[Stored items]

####################

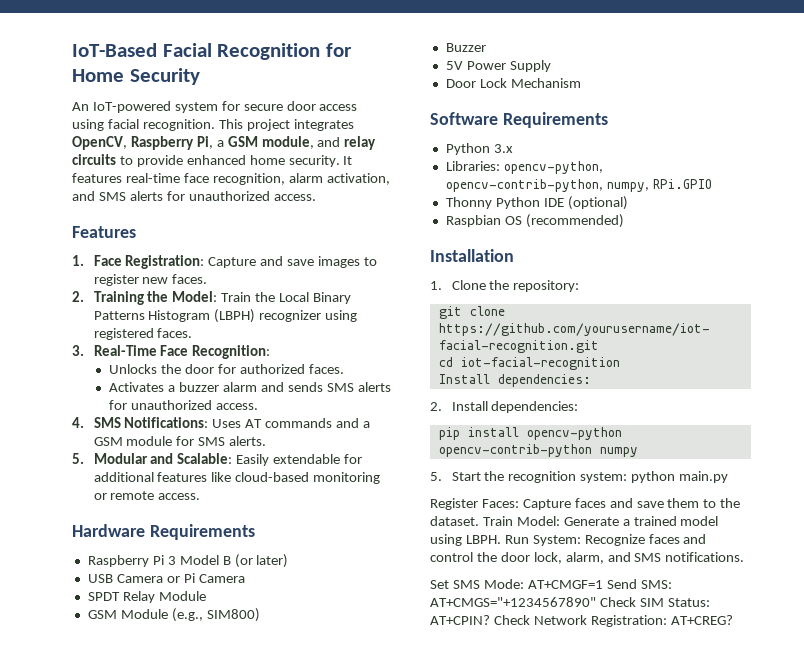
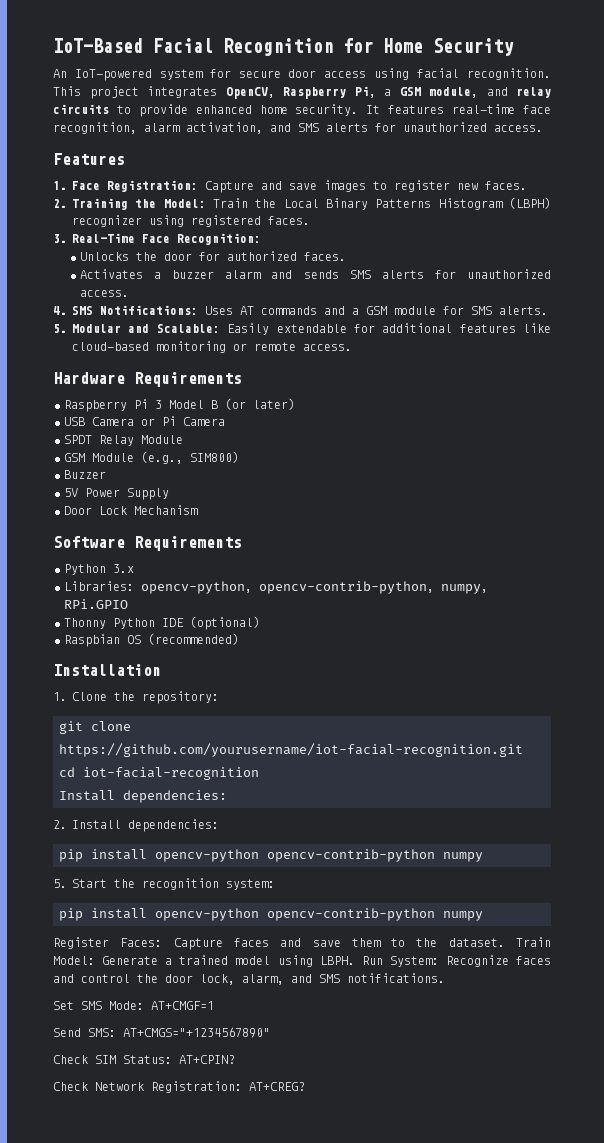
- 5. Start the recognition system: python main.py
+ 5. Start the recognition system:
+ pip install opencv-python opencv-contrib-python numpy
- Set SMS Mode: AT+CMGF=1 Send SMS: AT+CMGS="+1234567890" Check SIM Status: AT+CPIN? Check Network Registration: AT+CREG?
+ Set SMS Mode: AT+CMGF=1
+ Send SMS: AT+CMGS="+1234567890"
+ Check SIM Status: AT+CPIN?
+ Check Network Registration: AT+CREG?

####################

Work to complete |
Please output every record above exactly. Leave the pictures out.

Solution for this task |
- 5. Start the recognition system: python main.py
+ 5. Start the recognition system:
+ pip install opencv-python opencv-contrib-python numpy
- Set SMS Mode: AT+CMGF=1 Send SMS: AT+CMGS="+1234567890" Check SIM Status: AT+CPIN? Check Network Registration: AT+CREG?
+ Set SMS Mode: AT+CMGF=1
+ Send SMS: AT+CMGS="+1234567890"
+ Check SIM Status: AT+CPIN?
+ Check Network Registration: AT+CREG?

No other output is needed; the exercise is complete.